- **Work to complete**
The entries need to be copied exactly as they stand, images left out.
╭──
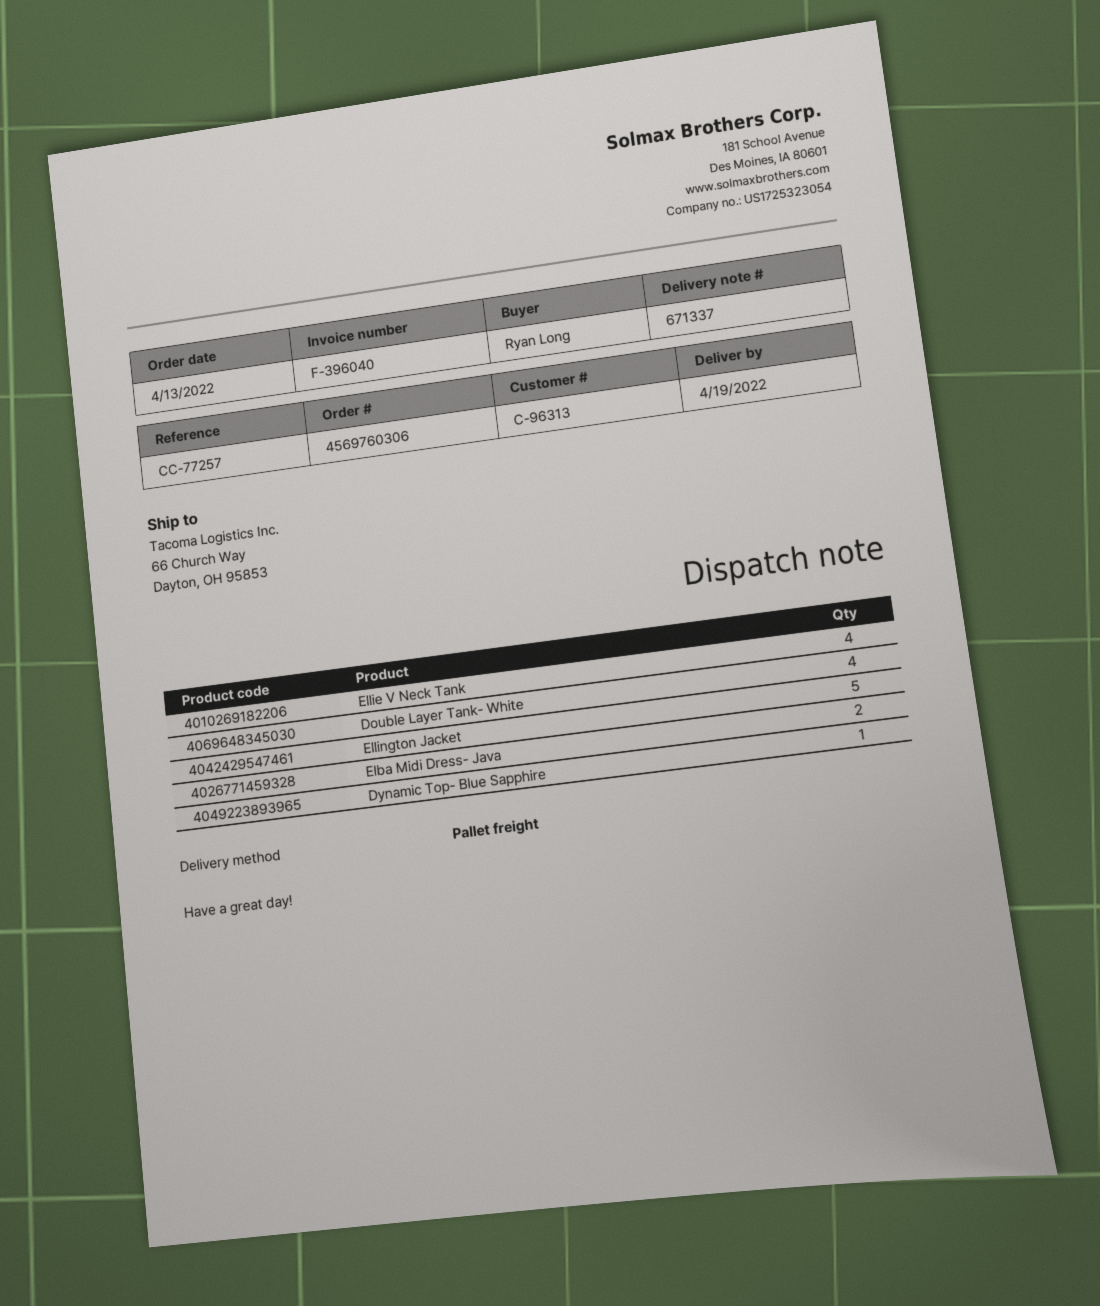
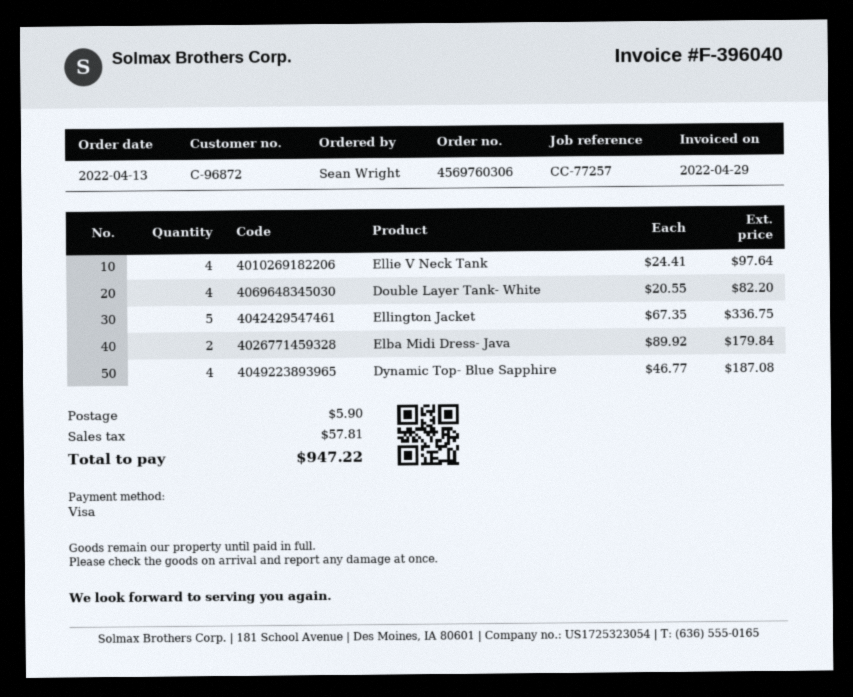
customer number: C-96313 -> C-96872
ordered by: Ryan Long -> Sean Wright
Dynamic Top- Blue Sapphire: 1 -> 4

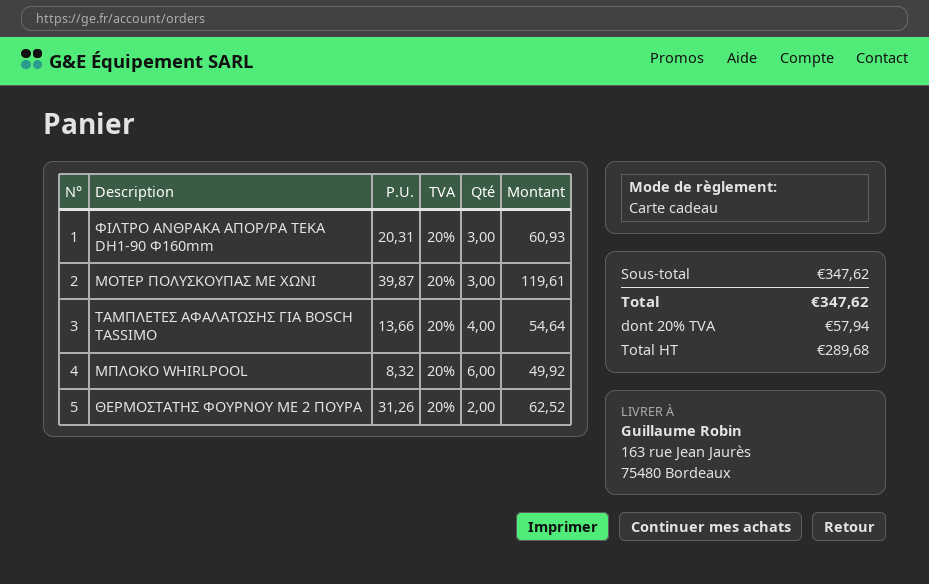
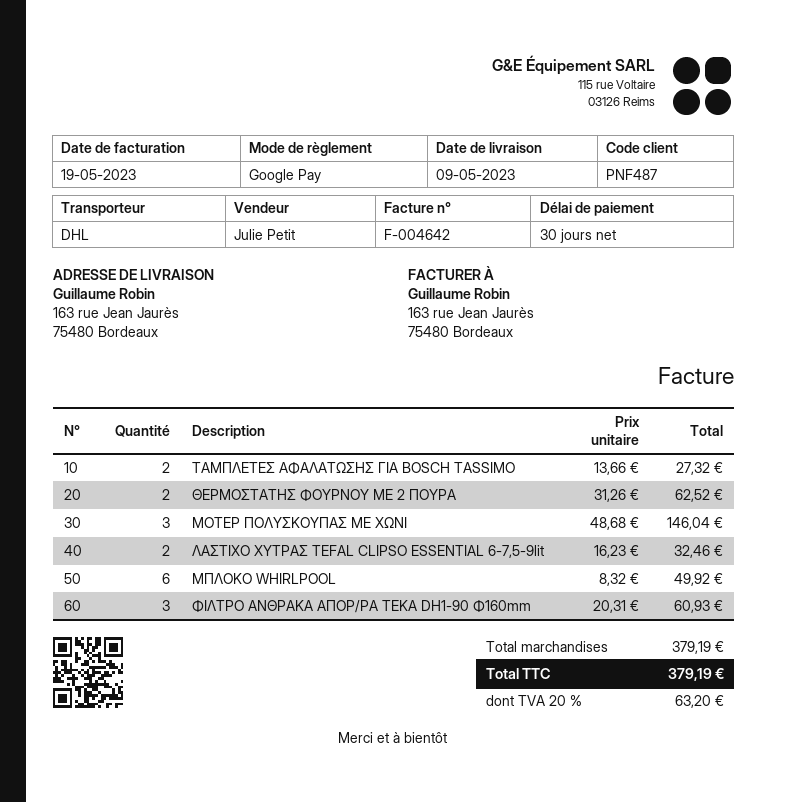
payment method: gift card -> Google Pay
ΜΟΤΕΡ ΠΟΛΥΣΚΟΥΠΑΣ ΜΕ ΧΩΝΙ: 3 x 39.87 = 119.61 -> 3 x 48.68 = 146.04
ΤΑΜΠΛΕΤΕΣ ΑΦΑΛΑΤΩΣΗΣ ΓΙΑ BOSCH TASSIMO: 4 x 13.66 = 54.64 -> 2 x 13.66 = 27.32
ΛΑΣΤΙΧΟ ΧΥΤΡΑΣ TEFAL CLIPSO ESSENTIAL 6-7,5-9lit: none -> 2 x 16.23 = 32.46
subtotal: 347.62 -> 379.19
tax: 20% = 57.94 -> 20% = 63.20
total: 347.62 -> 379.19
╰──
- **Task answer**
customer number: C-96313 -> C-96872
ordered by: Ryan Long -> Sean Wright
Dynamic Top- Blue Sapphire: 1 -> 4

payment method: gift card -> Google Pay
ΜΟΤΕΡ ΠΟΛΥΣΚΟΥΠΑΣ ΜΕ ΧΩΝΙ: 3 x 39.87 = 119.61 -> 3 x 48.68 = 146.04
ΤΑΜΠΛΕΤΕΣ ΑΦΑΛΑΤΩΣΗΣ ΓΙΑ BOSCH TASSIMO: 4 x 13.66 = 54.64 -> 2 x 13.66 = 27.32
ΛΑΣΤΙΧΟ ΧΥΤΡΑΣ TEFAL CLIPSO ESSENTIAL 6-7,5-9lit: none -> 2 x 16.23 = 32.46
subtotal: 347.62 -> 379.19
tax: 20% = 57.94 -> 20% = 63.20
total: 347.62 -> 379.19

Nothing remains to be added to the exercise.